Why not linear regression

• Linear regression predicts output as continuous range from $-\infty$ to $+\infty$. But we are predicting discrete values like 0 and 1 in case of logistic regression.
• Moreover we can’t map all the output values onto a straight line as in case of linear function.

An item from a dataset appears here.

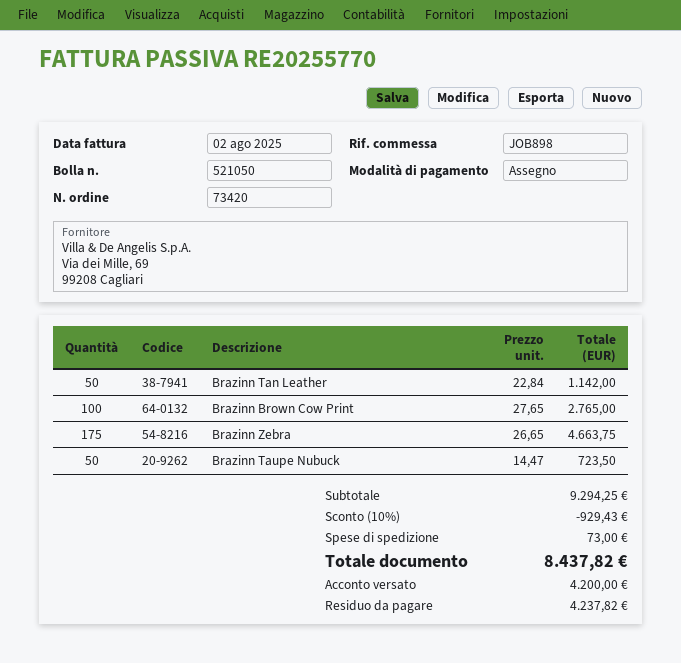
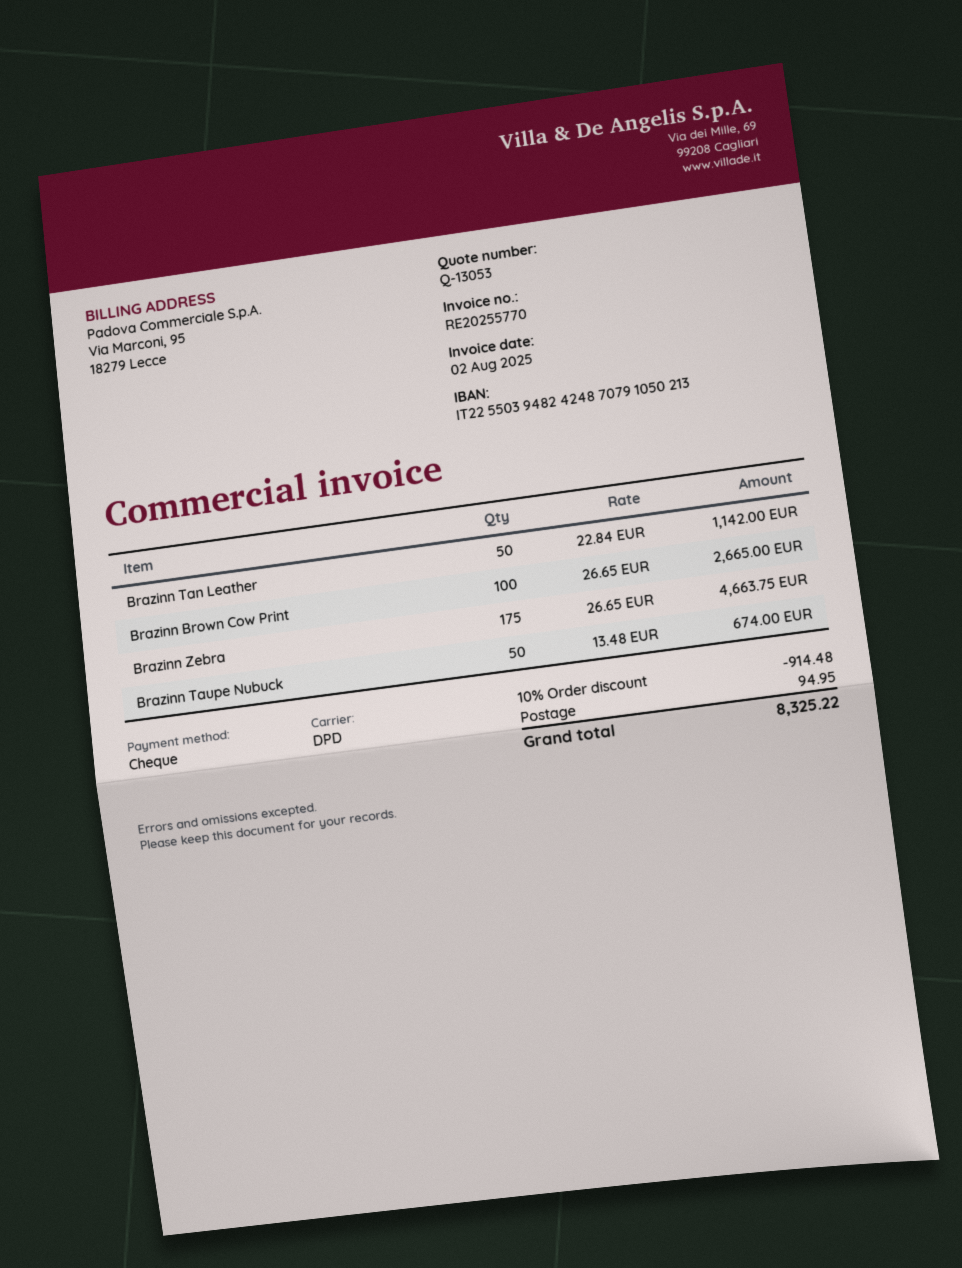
Brazinn Brown Cow Print: 100 x 27.65 = 2765.00 -> 100 x 26.65 = 2665.00
Brazinn Taupe Nubuck: 50 x 14.47 = 723.50 -> 50 x 13.48 = 674.00
discount: 10% = 929.43 -> 10% = 914.48
shipping: 73.00 -> 94.95
total: 8437.82 -> 8325.22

There is huge chance that we miss predictions as shown in figure below

In logistic regression, the output of linear regression is passed to a sigmoid funtion to convert the predicted continuous to discrete categorical values.

Linear Regression

Logistic Regression

Let’s see the differences between Linear and Logistic

$\begin{array}{l|l|l} \hline & \text { Linear } & \text { Logistic } \ \hline \text { Target Variables } & \text { Continuous } & \text { Categorical } \ \hline \text { Problem Type } & \text { Regression } & \text { Classification } \ \hline \text { Hypothesis } & \theta^{T} x & sigmoid\left(\theta^{T} x\right) \ \hline \text { Loss } & \text { Mean Squared } & \text { Logistic } \ \end{array}$

Types

• Binary: Output dependent variabels mapped to 2 categorical values
• Multinomial: Three or more categorical values for classification
• Ordinal: Three or more categorical values with ordering

Math intro

Odds and Log Odds

Since the goal of logistic function is to map linear combination of input variabels into a probability, we need a link to map linear combination to probability, and that link is logit function. Before knowing about logit functions, let’s see what odds, log odds and odds ratio mean.

Odds

$\begin{aligned} \operatorname{odds}(Y=1) &=\frac{P(Y=1)}{P(Y=0)}=\frac{P(Y=1)}{1-P(Y=1)} \ &=\frac{p}{1-p} = \frac{Probability of event happening}{Probability of event not happening} \end{aligned}$

Lets check the odds for a sample data

import pandas as pd

data = [['CS', 'Dropout'], ['EE', 'Graduated'], ['CS', 'Dropout'], ['CS', 'Graduated'], ['EE', 'Dropout'], ['CS', 'Dropout'], ['CS', 'Dropout'],['EE','Graduated']] 
df = pd.DataFrame(data, columns = ['Branch', 'Status'])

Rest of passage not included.